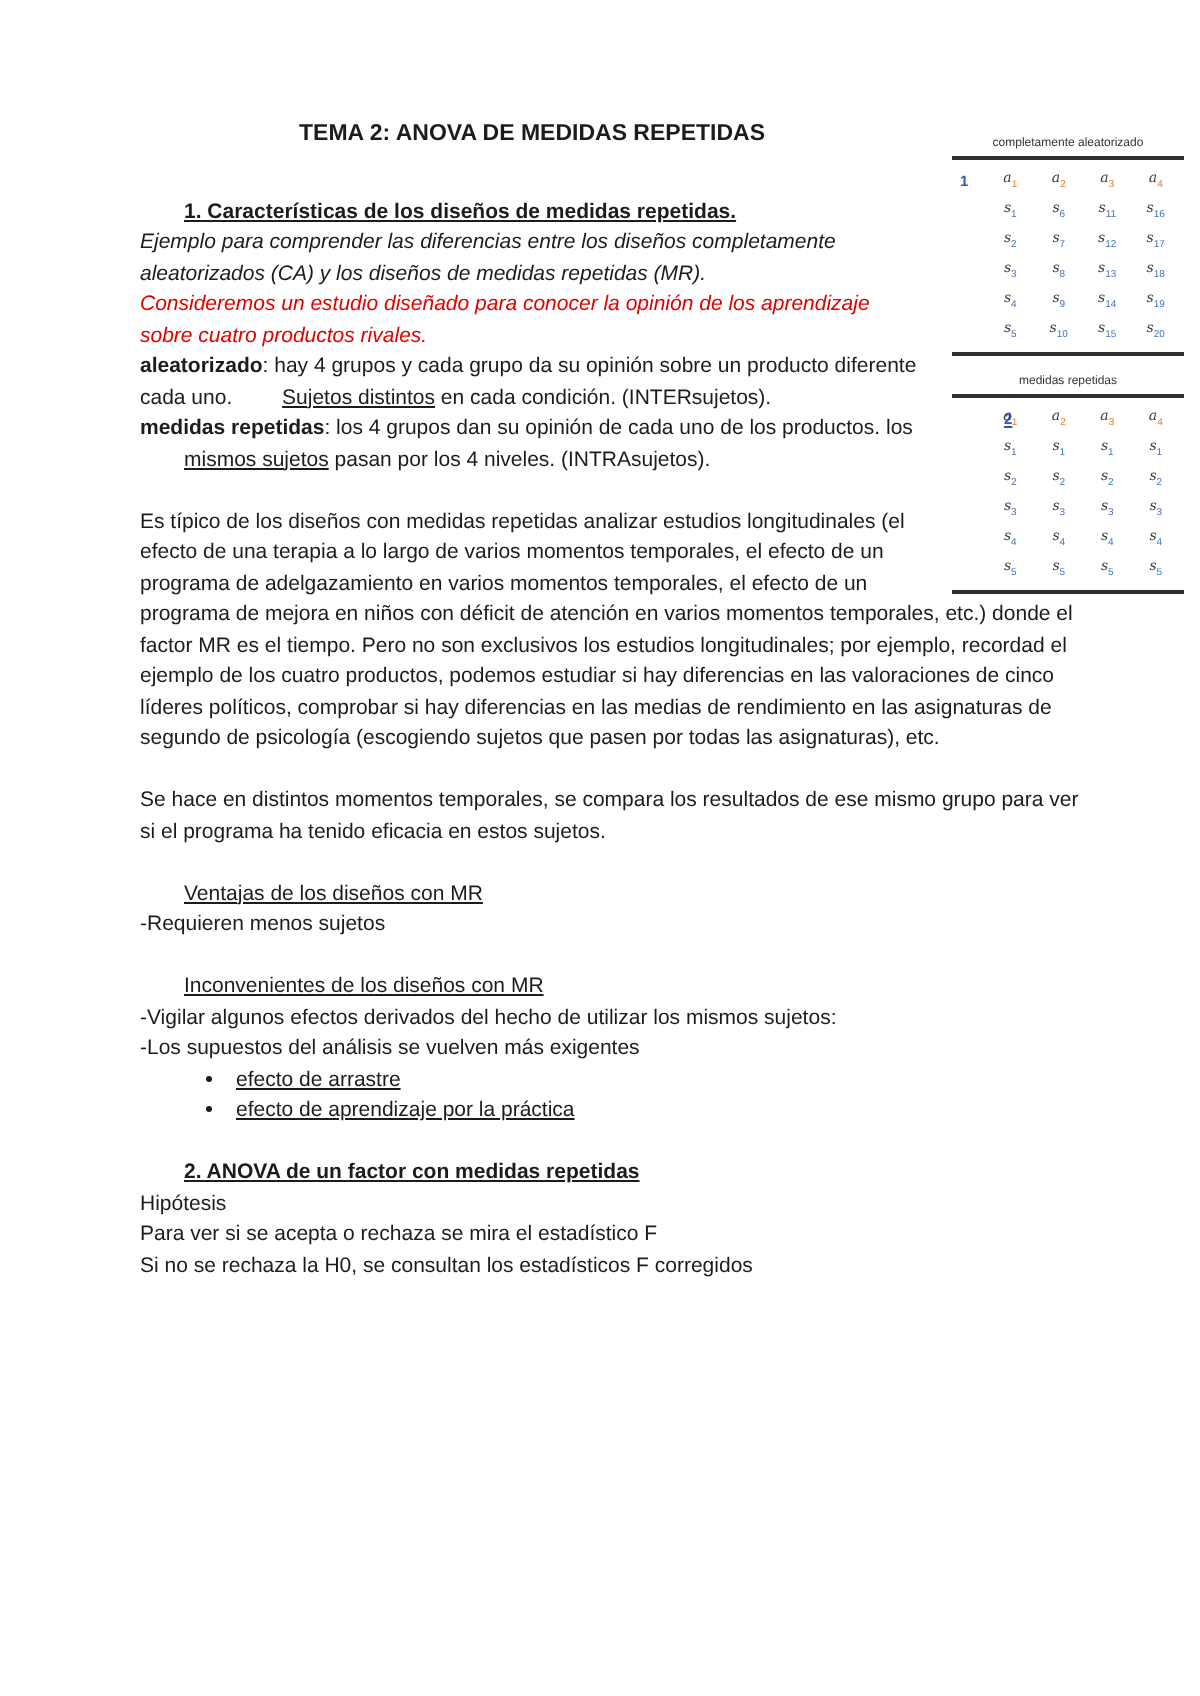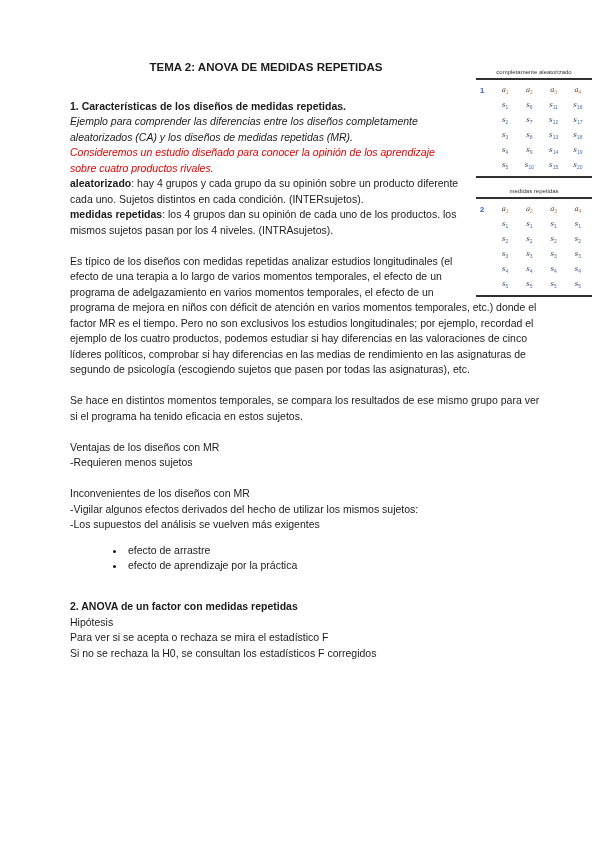--- a/index.html
+++ b/index.html
@@ -24,23 +24,23 @@
     font-size:10.5px;line-height:15.5px;
   }
   .float-spacer{float:right;width:80px;height:230px;}
   .doc-title{
     font-size:11.5px;font-weight:700;text-align:center;
     line-height:15.5px;margin-bottom:23px;white-space:nowrap;
   }
   .line{margin:0;}
   .blank{height:15.5px;}
   .b{font-weight:700;}
-  .u{}
+  .u{text-decoration:underline;margin-left:22px;}
   .i{font-style:italic;}
-  ul.bullets{margin:10px;padding:0 0 0 46px;list-style:disc;}
+  ul.bullets{margin:0;padding:0 0 0 46px;list-style:disc;text-decoration:underline;}
   ul.bullets li{margin:0;padding-left:2px;}
   
   .side{position:absolute;top:68px;right:8px;width:116px;}
   .mini-table{margin-bottom:9px;}
   .mt-title{
     font-size:6px;line-height:8px;color:#333;text-align:center;
     margin-bottom:2px;white-space:nowrap;overflow:hidden;
   }
   .mt-grid{
     border-top:2px solid var(--rule);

EXERCISE INSTRUCTIONS >>
Repeat the records verbatim, excluding pictures.

ANSWER BOX >>
--- a/index.html
+++ b/index.html
@@ -24,23 +24,23 @@
     font-size:10.5px;line-height:15.5px;
   }
   .float-spacer{float:right;width:80px;height:230px;}
   .doc-title{
     font-size:11.5px;font-weight:700;text-align:center;
     line-height:15.5px;margin-bottom:23px;white-space:nowrap;
   }
   .line{margin:0;}
   .blank{height:15.5px;}
   .b{font-weight:700;}
-  .u{}
+  .u{text-decoration:underline;margin-left:22px;}
   .i{font-style:italic;}
-  ul.bullets{margin:10px;padding:0 0 0 46px;list-style:disc;}
+  ul.bullets{margin:0;padding:0 0 0 46px;list-style:disc;text-decoration:underline;}
   ul.bullets li{margin:0;padding-left:2px;}
   
   .side{position:absolute;top:68px;right:8px;width:116px;}
   .mini-table{margin-bottom:9px;}
   .mt-title{
     font-size:6px;line-height:8px;color:#333;text-align:center;
     margin-bottom:2px;white-space:nowrap;overflow:hidden;
   }
   .mt-grid{
     border-top:2px solid var(--rule);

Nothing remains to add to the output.